Payment structures may facilitate this excessive opioid use, the report notes. Current reimbursement patterns may be inadequate to reflect the time and approaches needed to adequately treat pain conditions. As an example, panel members cited formulary restrictions that require evidence of failure of multiple therapies before nonopioid alternatives are covered.

Report authors stressed the "clear need" for well-designed longitudinal studies of the effectiveness and safety of long-term opioid use in patients with chronic pain. These, they said, would need to be large and therefore expensive.

Panel Recommendations

Among the panel's recommendations is one to synchronize guidelines of various professional organizations "so that everyone is speaking with the same voice," said Dr Reuben.

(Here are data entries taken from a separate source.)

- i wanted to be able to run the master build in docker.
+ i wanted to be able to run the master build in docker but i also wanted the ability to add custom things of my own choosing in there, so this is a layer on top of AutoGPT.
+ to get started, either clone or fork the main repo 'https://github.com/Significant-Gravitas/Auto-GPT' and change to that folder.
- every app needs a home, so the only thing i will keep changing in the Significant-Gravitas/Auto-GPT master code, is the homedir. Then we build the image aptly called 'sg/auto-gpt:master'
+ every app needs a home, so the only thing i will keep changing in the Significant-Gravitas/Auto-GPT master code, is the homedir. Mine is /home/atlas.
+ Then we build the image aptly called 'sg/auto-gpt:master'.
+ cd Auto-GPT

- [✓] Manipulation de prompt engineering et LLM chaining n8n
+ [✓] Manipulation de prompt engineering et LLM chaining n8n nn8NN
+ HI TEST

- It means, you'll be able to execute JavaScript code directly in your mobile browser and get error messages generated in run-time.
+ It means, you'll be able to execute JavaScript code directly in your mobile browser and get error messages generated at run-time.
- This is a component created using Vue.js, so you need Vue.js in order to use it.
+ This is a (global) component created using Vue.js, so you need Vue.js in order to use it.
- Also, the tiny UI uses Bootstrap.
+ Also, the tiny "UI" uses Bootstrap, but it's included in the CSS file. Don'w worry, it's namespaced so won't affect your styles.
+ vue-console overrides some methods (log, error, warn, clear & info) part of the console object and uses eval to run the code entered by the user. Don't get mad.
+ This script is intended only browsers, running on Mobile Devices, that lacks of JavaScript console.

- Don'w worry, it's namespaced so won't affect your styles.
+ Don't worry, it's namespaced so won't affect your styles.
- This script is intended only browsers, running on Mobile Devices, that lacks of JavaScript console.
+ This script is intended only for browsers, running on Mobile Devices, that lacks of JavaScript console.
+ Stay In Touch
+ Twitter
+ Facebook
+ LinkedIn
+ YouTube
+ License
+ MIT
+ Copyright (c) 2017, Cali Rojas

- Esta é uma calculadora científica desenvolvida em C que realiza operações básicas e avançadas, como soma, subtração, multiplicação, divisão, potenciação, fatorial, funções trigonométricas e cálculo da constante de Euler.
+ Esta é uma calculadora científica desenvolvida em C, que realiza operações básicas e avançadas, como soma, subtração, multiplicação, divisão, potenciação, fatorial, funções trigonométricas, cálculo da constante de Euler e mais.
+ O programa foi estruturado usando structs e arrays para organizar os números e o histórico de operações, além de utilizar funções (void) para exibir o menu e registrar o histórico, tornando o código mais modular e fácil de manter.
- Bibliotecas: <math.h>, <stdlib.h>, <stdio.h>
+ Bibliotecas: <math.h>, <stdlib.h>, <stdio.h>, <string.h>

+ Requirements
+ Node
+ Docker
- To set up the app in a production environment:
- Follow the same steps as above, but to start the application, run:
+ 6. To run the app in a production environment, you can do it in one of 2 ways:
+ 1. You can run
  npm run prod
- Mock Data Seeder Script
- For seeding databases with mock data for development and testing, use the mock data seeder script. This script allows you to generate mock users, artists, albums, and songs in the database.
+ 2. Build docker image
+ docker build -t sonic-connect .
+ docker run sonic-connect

Other recommendations seek to "lay the fundamentals" for what needs to change in the health system, including testing new care models. "There have been some really interesting models with dementia and depression that include multidisciplinary, multidimensional approaches that seem to have worked very, very well," commented Dr Reuben.

Incorporating elements of pain management decisions into electronic health care records is another recommendation that could be an early step in fixing what ails the current system, said Dr Reuben.

Other recommendations, for example, those calling for more research on the biological mechanisms of pain, will take more time, according to Dr Reuben. He said he hopes the report pushes the issue of opioid research into a priority position in terms of funding from the NIH.

Dr Reuben has disclosed no relevant financial relationships.